Running the same binaries, but faster, is clearly a win.

	-Mike

baum@Apple.COM (Allen J. Baum) (01/04/89)

[]
>In article <2700003@prisma> mo@prisma writes:
>>In article <22745@apple.Apple.COM>, baum@Apple.COM (Allen J. Baum) writes:
....stuff impying that the load-use interlock can't be avoided without
    looking at multiple instructions at once....

>Sorry folks, but you don't have to do the full-blown
>superscalar "multiple instructions per cycle" to have non-stalling
>loads.  Further, the fact that the SPARC doesn't INSIST the
>compiler put NOPs in there means that the binaries for the
>existing SPARC processors will run faster, without recompilation,
>on a machine which can usually avoid the load stalls.
>
>Running the same binaries, but faster, is clearly a win.

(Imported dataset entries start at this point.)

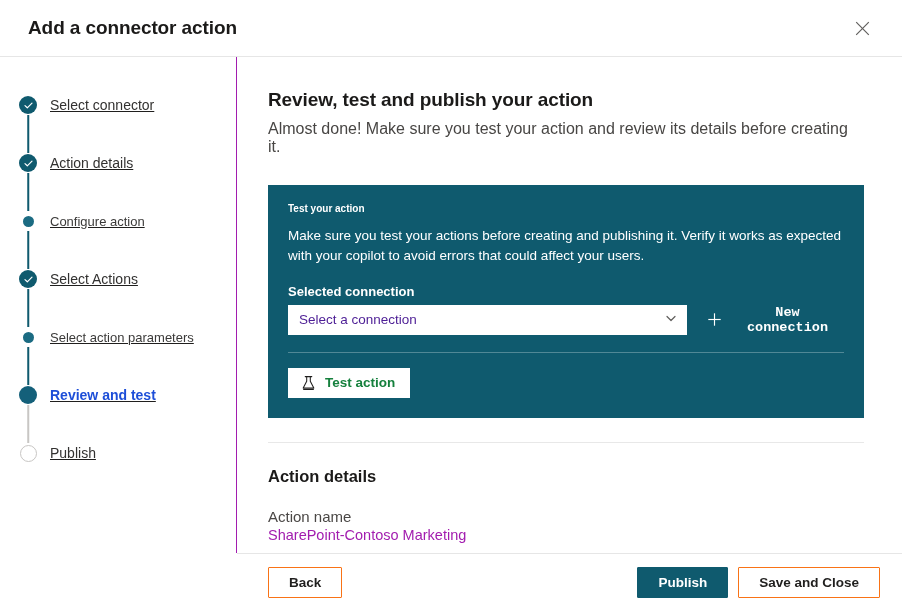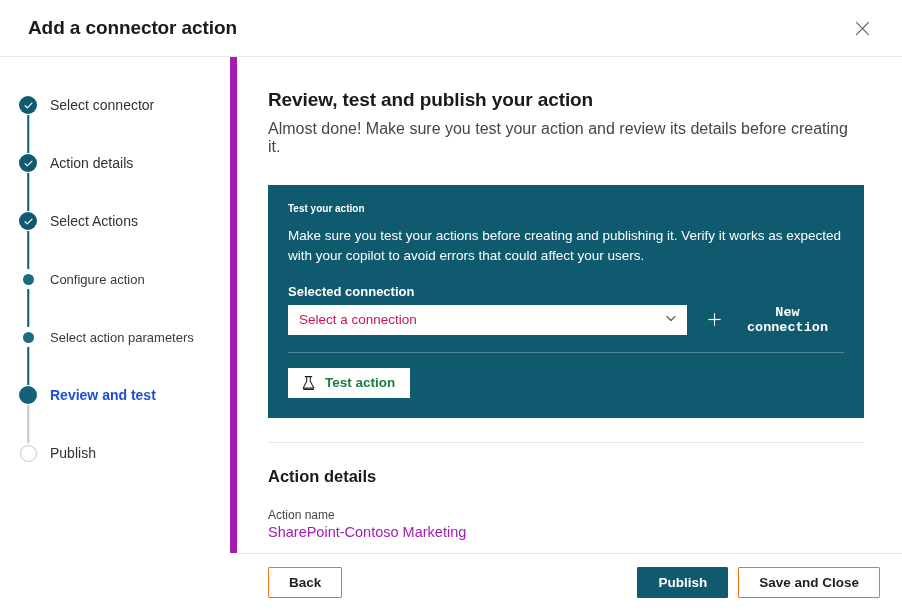--- a/index.html
+++ b/index.html
@@ -51,23 +51,24 @@
   .dialog-body {
     flex: 1 1 auto;
     display: flex;
     min-height: 0;
   }
 
   
   .stepper {
     width: 237px;
     flex: 0 0 237px;
-    border-right: 7px solid #a21caf;
+    border-right: 1px solid #a21caf;
     padding: 38px 0 0 0;
     position: relative;
+    text-decoration: underline;
   }
   .step {
     position: relative;
     display: flex;
     align-items: center;
     height: 20px;
     margin-bottom: 38px;
     padding-left: 18px;
     cursor: pointer;
   }
@@ -186,21 +187,21 @@
     background: #ffffff;
     border: 1px solid #ffffff;
     display: flex;
     align-items: center;
     padding: 0 8px 0 10px;
     cursor: pointer;
   }
   .select-value {
     flex: 1 1 auto;
     font-size: 13.5px;
-    color: #be185d;
+    color: #4c1d95;
   }
   .chev { display: block; color: #605e5c; }
   .new-conn {
     display: flex;
     align-items: center;
     gap: 9px;
     color: #ffffff;
     font-size: 13.5px;
     font-weight: bold;
     cursor: pointer;
@@ -238,21 +239,21 @@
     margin: 0 0 24px 0;
   }
   .section-heading {
     font-size: 16.5px;
     font-weight: bold;
     color: #1b1a19;
     margin: 0 0 22px 0;
   }
   .detail-block { margin-bottom: 19px; }
   .detail-label {
-    font-size: 12px;
+    font-size: 15px;
     color: #4a4745;
     margin: 0 0 2px 0;
   }
   .detail-value {
     font-size: 14.5px;
     color: #a21caf;
   }
 
   
   .dialog-footer {
@@ -321,36 +322,36 @@
         <span class="step-marker">
           <span class="dot-done">
             <svg width="11" height="11" viewBox="0 0 11 11" fill="none" stroke="#ffffff" stroke-width="1.2" stroke-linecap="round" stroke-linejoin="round">
               <polyline points="2,5.6 4.3,7.8 9,3.1"></polyline>
             </svg>
           </span>
         </span>
         <span class="step-label">Action details</span>
       </div>
 
+      <div class="step st-sub">
+        <span class="step-marker">
+          <span class="dot-small"></span>
+        </span>
+        <span class="step-label">Configure action</span>
+      </div>
+
       <div class="step st-done">
         <span class="step-marker">
           <span class="dot-done">
             <svg width="11" height="11" viewBox="0 0 11 11" fill="none" stroke="#ffffff" stroke-width="1.2" stroke-linecap="round" stroke-linejoin="round">
               <polyline points="2,5.6 4.3,7.8 9,3.1"></polyline>
             </svg>
           </span>
         </span>
         <span class="step-label">Select Actions</span>
-      </div>
-
-      <div class="step st-sub">
-        <span class="step-marker">
-          <span class="dot-small"></span>
-        </span>
-        <span class="step-label">Configure action</span>
       </div>
 
       <div class="step st-sub">
         <span class="step-marker">
           <span class="dot-small"></span>
         </span>
         <span class="step-label">Select action parameters</span>
       </div>
 
       <div class="step st-current">

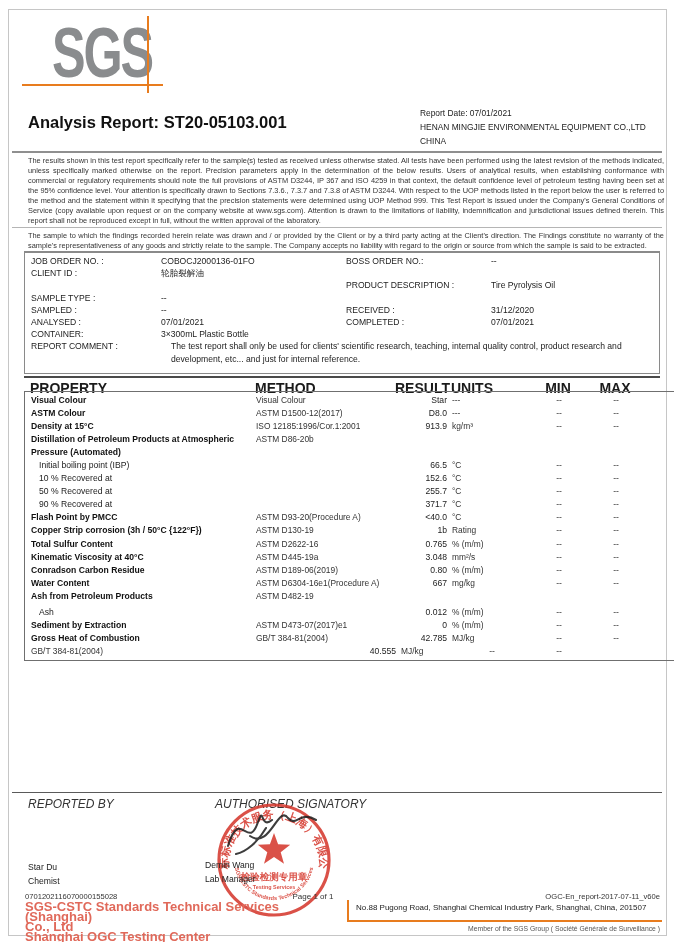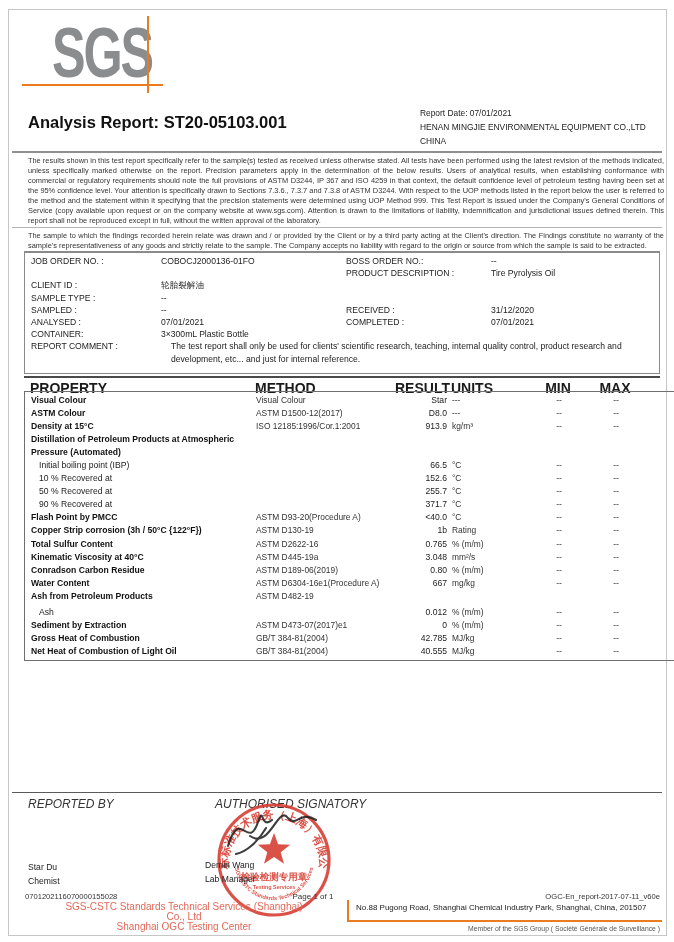--- a/index.html
+++ b/index.html
@@ -56,22 +56,22 @@
   .f-rule{position:absolute;left:12px;top:792px;width:650px;height:1px;background:#5a5a5a;}
   .f-lbl{position:absolute;top:797px;font-size:12px;font-style:italic;color:#333;}
   .f-reported{left:28px;}
   .f-auth{left:215px;}
   .f-name{position:absolute;font-size:8.6px;color:#222;line-height:14px;}
   .f-reporter{left:28px;top:860px;}
   .f-signatory{left:205px;top:858px;}
   .f-docno{position:absolute;left:25px;top:892px;font-size:7.6px;color:#333;}
   .f-page{position:absolute;left:258px;top:892px;width:110px;text-align:center;font-size:8px;color:#333;}
   .f-version{position:absolute;right:14px;top:892px;font-size:7.6px;color:#333;}
-  .f-company{position:absolute;left:25px;top:902px;width:318px;text-align:center;font-size:10px;
-             line-height:10px;color:#e0695a;}
+  .f-company{position:absolute;left:25px;top:902px;width:318px;text-align:left;font-size:13px;
+             line-height:10px;color:#e0695a;font-weight:bold;}
   .f-vline{position:absolute;left:347px;top:900px;width:2px;height:22px;background:#e87c1e;}
   .f-address{position:absolute;left:356px;top:903px;font-size:8px;color:#222;}
   .f-oline{position:absolute;left:347px;top:920px;width:315px;height:2px;background:#e87c1e;}
   .f-member{position:absolute;right:14px;top:925px;font-size:6.8px;color:#555;}
 
   .stamp{position:absolute;left:216px;top:802px;}
   .signature{position:absolute;left:218px;top:798px;}
 </style>
 </head>
 <body>
@@ -96,30 +96,30 @@
   <p class="disclaimer d2">The sample to which the findings recorded herein relate was drawn and / or provided by the Client or by a third party acting at the Client's direction. The Findings constitute no warranty of the sample's representativeness of any goods and strictly relate to the sample. The Company accepts no liability with regard to the origin or source from which the sample is said to be extracted.</p>
 
   <div class="job-box">
     <div class="j-row">
       <div class="j-l">JOB ORDER NO. :</div>
       <div class="j-v">COBOCJ2000136-01FO</div>
       <div class="j-l">BOSS ORDER NO.:</div>
       <div class="j-v">--</div>
     </div>
     <div class="j-row">
+      <div class="j-l">CLIENT ID :</div>
+      <div class="j-v">轮胎裂解油</div>
+      <div class="j-l"></div>
+      <div class="j-v"></div>
+    </div>
+    <div class="j-row">
       <div class="j-l"></div>
       <div class="j-v"></div>
       <div class="j-l">PRODUCT DESCRIPTION :</div>
       <div class="j-v">Tire Pyrolysis Oil</div>
-    </div>
-    <div class="j-row">
-      <div class="j-l">CLIENT ID :</div>
-      <div class="j-v">轮胎裂解油</div>
-      <div class="j-l"></div>
-      <div class="j-v"></div>
     </div>
     <div class="j-row">
       <div class="j-l">SAMPLE TYPE :</div>
       <div class="j-v">--</div>
       <div class="j-l"></div>
       <div class="j-v"></div>
     </div>
     <div class="j-row">
       <div class="j-l">SAMPLED :</div>
       <div class="j-v">--</div>
@@ -173,20 +173,21 @@
     <div class="t-row">
       <div class="c-prop">Density at 15°C</div>
       <div class="c-meth">ISO 12185:1996/Cor.1:2001</div>
       <div class="c-res">913.9</div>
       <div class="c-unit">kg/m³</div>
       <div class="c-min">--</div>
       <div class="c-max">--</div>
     </div>
     <div class="t-row">
       <div class="c-prop">Distillation of Petroleum Products at Atmospheric Pressure (Automated)</div>
+      <div class="c-meth">ASTM D86-20b</div>
       <div class="c-res"></div>
       <div class="c-unit"></div>
       <div class="c-min"></div>
       <div class="c-max"></div>
     </div>
     <div class="t-row sub">
       <div class="c-prop">Initial boiling point (IBP)</div>
       <div class="c-meth"></div>
       <div class="c-res">66.5</div>
       <div class="c-unit">°C</div>
@@ -291,21 +292,20 @@
     </div>
     <div class="t-row">
       <div class="c-prop">Gross Heat of Combustion</div>
       <div class="c-meth">GB/T 384-81(2004)</div>
       <div class="c-res">42.785</div>
       <div class="c-unit">MJ/kg</div>
       <div class="c-min">--</div>
       <div class="c-max">--</div>
     </div>
     <div class="t-row">
-      <div class="c-prop">Net Heat of Combustion of Light Oil</div>
       <div class="c-meth">GB/T 384-81(2004)</div>
       <div class="c-res">40.555</div>
       <div class="c-unit">MJ/kg</div>
       <div class="c-min">--</div>
       <div class="c-max">--</div>
     </div>
   </div>
 
   <div class="f-rule"></div>
   <div class="f-lbl f-reported">REPORTED BY</div>

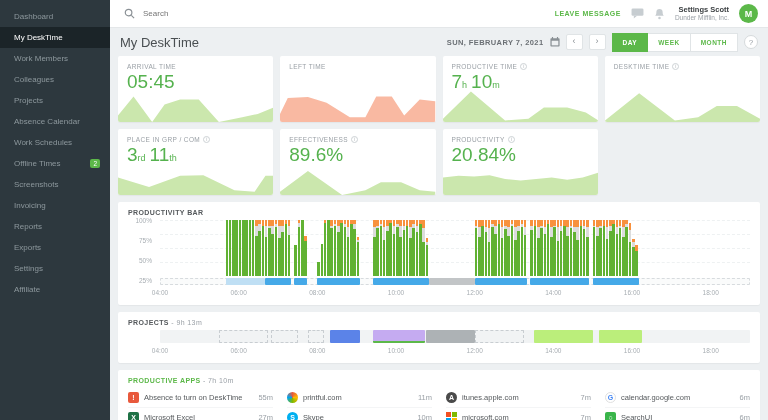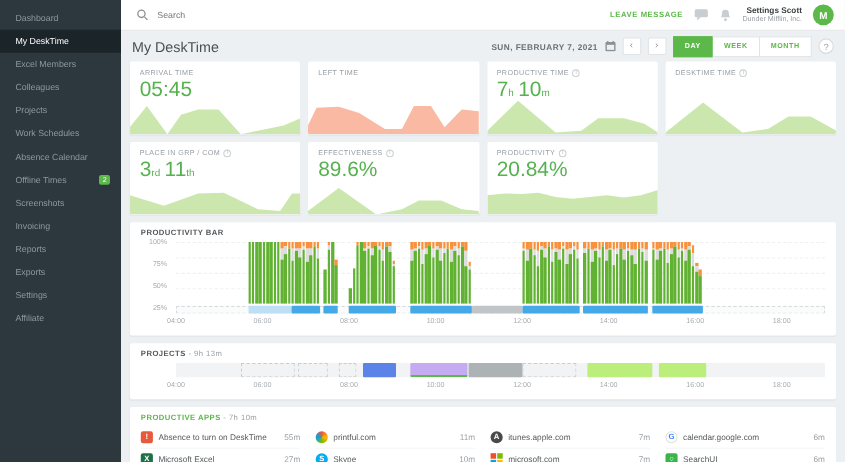--- a/index.html
+++ b/index.html
@@ -112,33 +112,33 @@
 
   <aside class="sidebar">
     <nav class="nav">
         <div class="side-item">
           <span>Dashboard</span>
         </div>
         <div class="side-item active">
           <span>My DeskTime</span>
         </div>
         <div class="side-item">
-          <span>Excel Members</span>
+          <span>Work Members</span>
         </div>
         <div class="side-item">
           <span>Colleagues</span>
         </div>
         <div class="side-item">
           <span>Projects</span>
         </div>
         <div class="side-item">
+          <span>Absence Calendar</span>
+        </div>
+        <div class="side-item">
           <span>Work Schedules</span>
-        </div>
-        <div class="side-item">
-          <span>Absence Calendar</span>
         </div>
         <div class="side-item">
           <span>Offline Times</span>
           <span class="side-badge">2</span>
         </div>
         <div class="side-item">
           <span>Screenshots</span>
         </div>
         <div class="side-item">
           <span>Invoicing</span>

Sorry, but I believe you are wrong. While non-stalling loads don't require
this in general, they do require it in the load-use interlock case, i.e.
where the data is used immediately after it is loaded. If you know a scheme
that can avoid this, please post (and patent it) quickly.
 In any case, the same technique can be used to make the architecturally
required NOP instruction take zero cycles, WITHOUT recompilation.
 If you have a counterexample/argument, I'd love to hear it.
--
		  baum@apple.com		(408)974-3385
{decwrl,hplabs}!amdahl!apple!baum